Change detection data
-*-*-

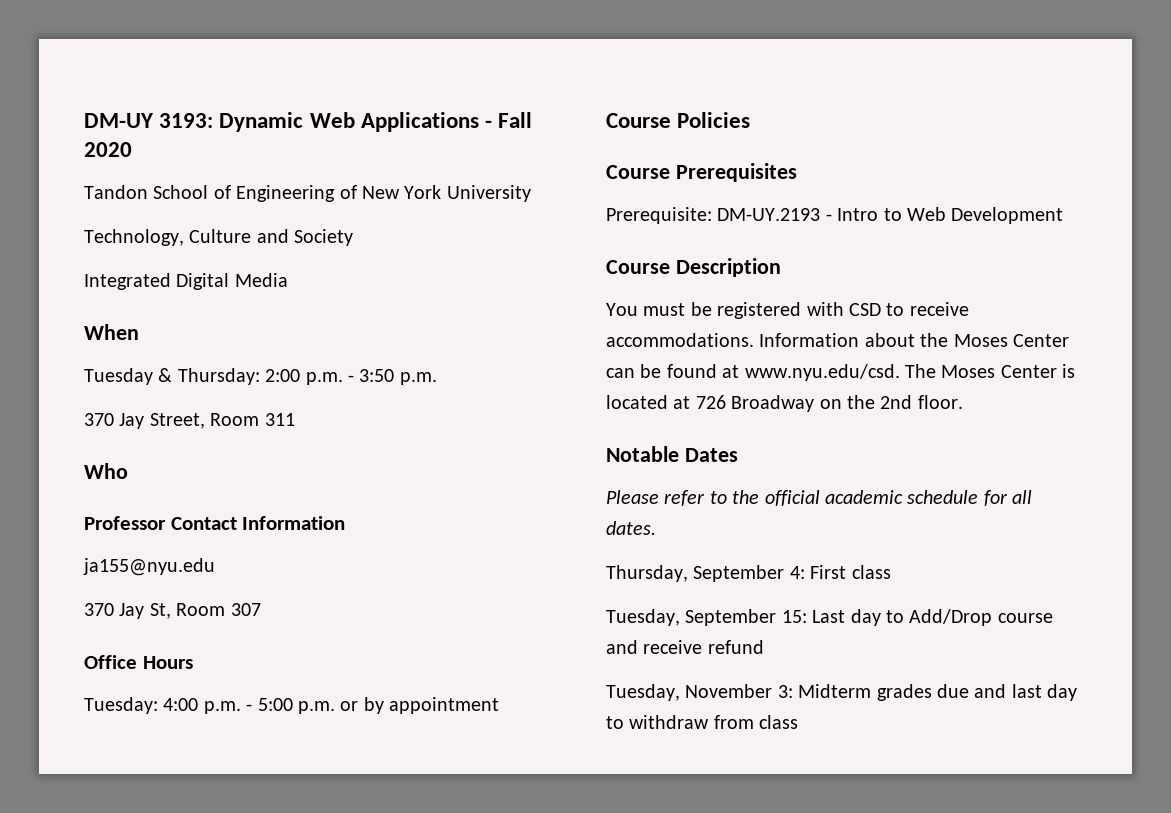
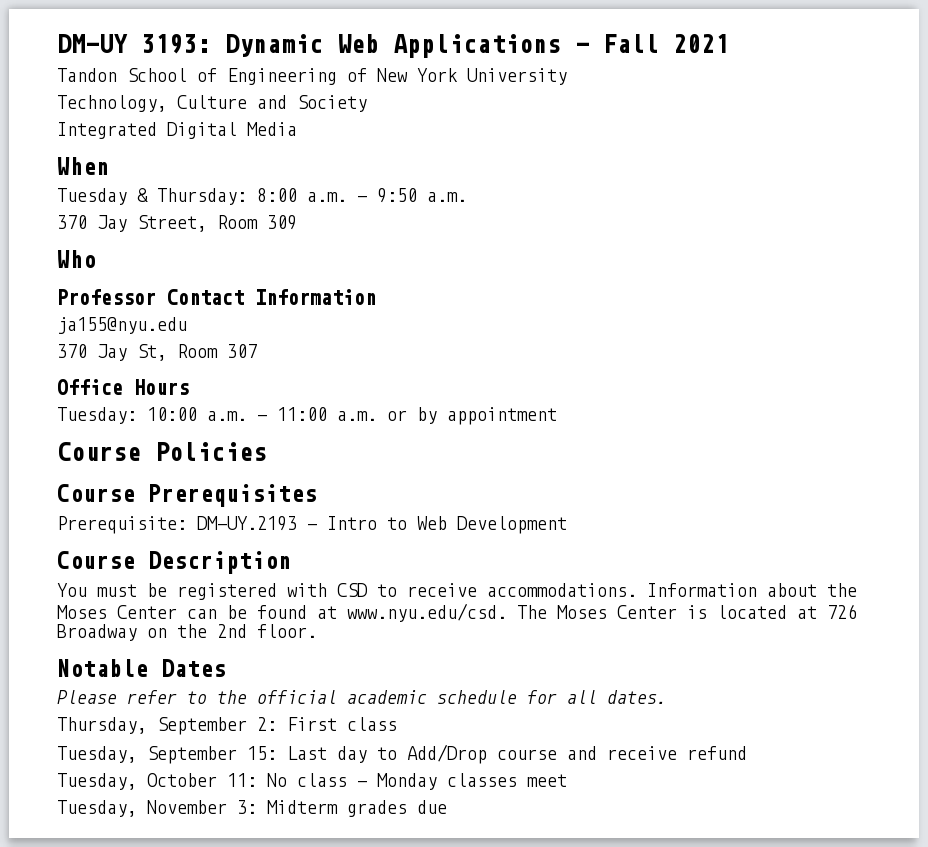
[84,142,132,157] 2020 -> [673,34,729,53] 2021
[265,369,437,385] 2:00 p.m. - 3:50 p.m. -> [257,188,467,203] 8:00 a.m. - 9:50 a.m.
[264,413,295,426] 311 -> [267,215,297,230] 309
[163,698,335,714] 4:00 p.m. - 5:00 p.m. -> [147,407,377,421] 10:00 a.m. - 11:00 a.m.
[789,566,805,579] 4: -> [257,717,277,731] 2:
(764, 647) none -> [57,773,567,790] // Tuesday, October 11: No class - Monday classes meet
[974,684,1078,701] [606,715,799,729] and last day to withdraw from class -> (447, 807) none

-*-*-

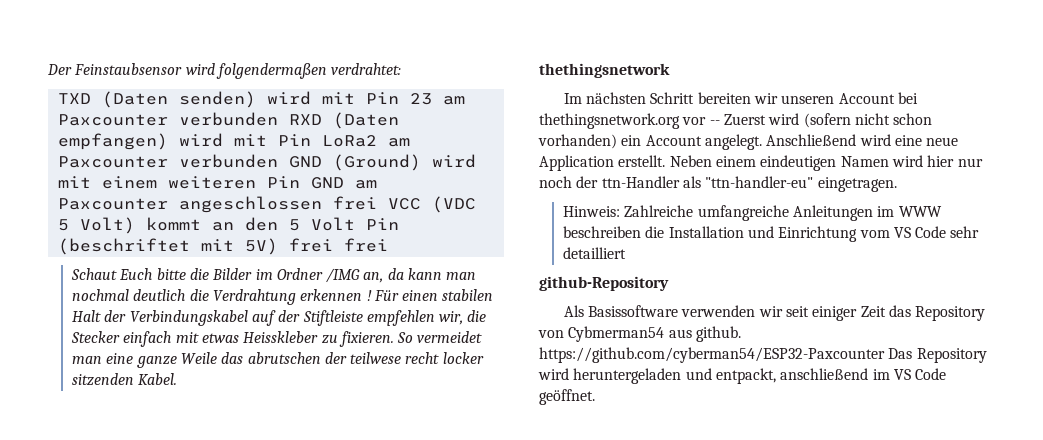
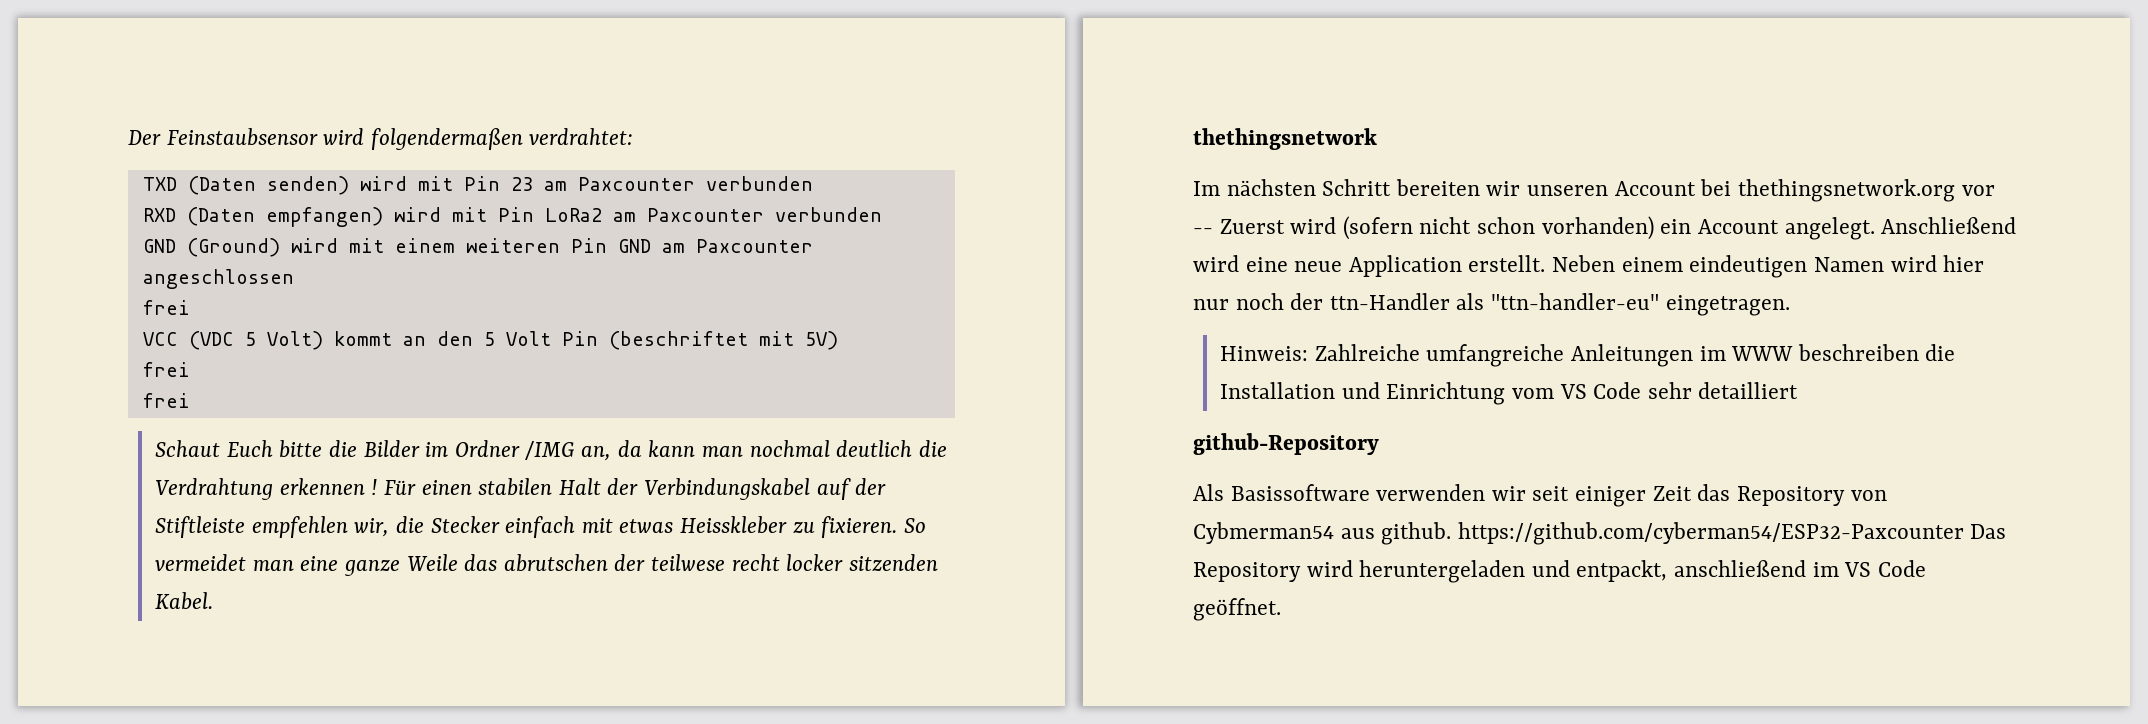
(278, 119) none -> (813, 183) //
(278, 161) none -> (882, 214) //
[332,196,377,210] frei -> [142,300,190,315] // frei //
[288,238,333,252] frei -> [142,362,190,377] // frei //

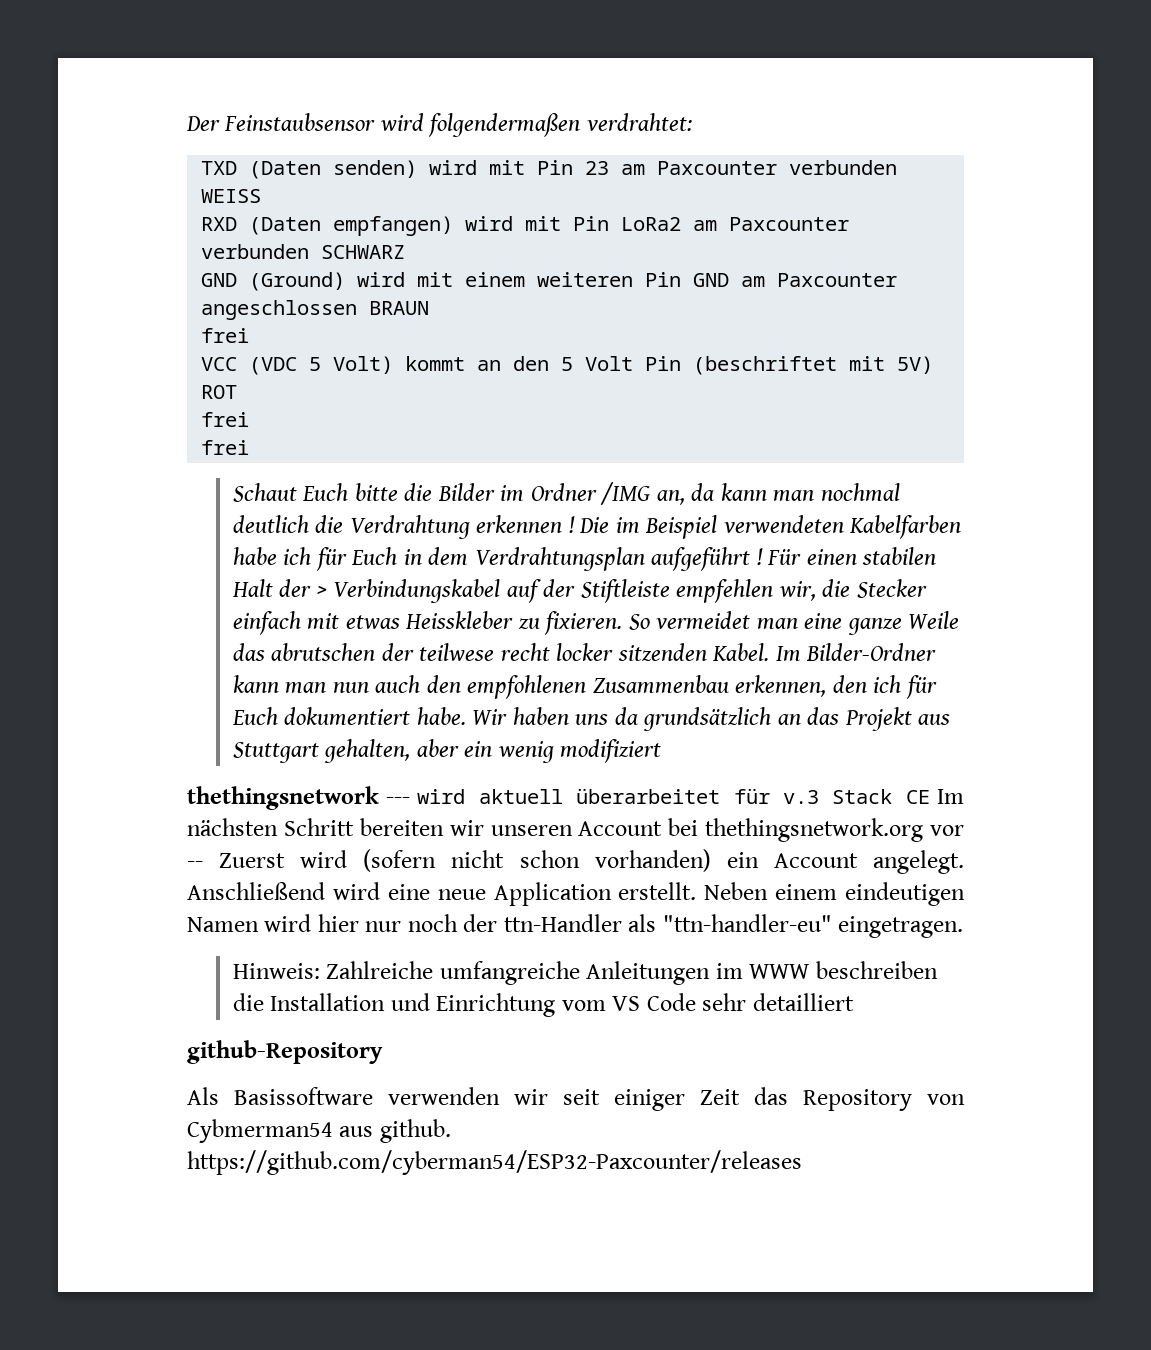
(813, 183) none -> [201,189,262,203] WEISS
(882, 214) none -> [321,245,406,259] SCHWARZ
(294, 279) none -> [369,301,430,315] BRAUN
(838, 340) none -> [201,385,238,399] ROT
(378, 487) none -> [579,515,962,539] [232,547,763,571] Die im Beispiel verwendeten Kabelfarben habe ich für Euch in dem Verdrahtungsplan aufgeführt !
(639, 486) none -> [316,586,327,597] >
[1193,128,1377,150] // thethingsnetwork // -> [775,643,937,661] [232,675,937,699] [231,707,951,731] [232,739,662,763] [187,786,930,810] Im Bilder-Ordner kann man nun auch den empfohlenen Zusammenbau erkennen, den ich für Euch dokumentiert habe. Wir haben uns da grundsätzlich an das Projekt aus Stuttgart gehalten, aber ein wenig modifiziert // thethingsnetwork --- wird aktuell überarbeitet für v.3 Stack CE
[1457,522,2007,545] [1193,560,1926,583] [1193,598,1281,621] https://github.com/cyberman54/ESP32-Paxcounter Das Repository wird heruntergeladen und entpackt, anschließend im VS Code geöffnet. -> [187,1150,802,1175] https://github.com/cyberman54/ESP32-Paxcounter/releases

-*-*-

Above are some records. Reproduce the lines from the one with "(278, 161) none -> (882, 214) //" down to the one with "[1457,522,2007,545] [1193,560,1926,583] [1193,598,1281,621]", keeping both, and leave every picture out.

» **Solution to this task**:
(278, 161) none -> (882, 214) //
[332,196,377,210] frei -> [142,300,190,315] // frei //
[288,238,333,252] frei -> [142,362,190,377] // frei //

(813, 183) none -> [201,189,262,203] WEISS
(882, 214) none -> [321,245,406,259] SCHWARZ
(294, 279) none -> [369,301,430,315] BRAUN
(838, 340) none -> [201,385,238,399] ROT
(378, 487) none -> [579,515,962,539] [232,547,763,571] Die im Beispiel verwendeten Kabelfarben habe ich für Euch in dem Verdrahtungsplan aufgeführt !
(639, 486) none -> [316,586,327,597] >
[1193,128,1377,150] // thethingsnetwork // -> [775,643,937,661] [232,675,937,699] [231,707,951,731] [232,739,662,763] [187,786,930,810] Im Bilder-Ordner kann man nun auch den empfohlenen Zusammenbau erkennen, den ich für Euch dokumentiert habe. Wir haben uns da grundsätzlich an das Projekt aus Stuttgart gehalten, aber ein wenig modifiziert // thethingsnetwork --- wird aktuell überarbeitet für v.3 Stack CE
[1457,522,2007,545] [1193,560,1926,583] [1193,598,1281,621] https://github.com/cyberman54/ESP32-Paxcounter Das Repository wird heruntergeladen und entpackt, anschließend im VS Code geöffnet. -> [187,1150,802,1175] https://github.com/cyberman54/ESP32-Paxcounter/releases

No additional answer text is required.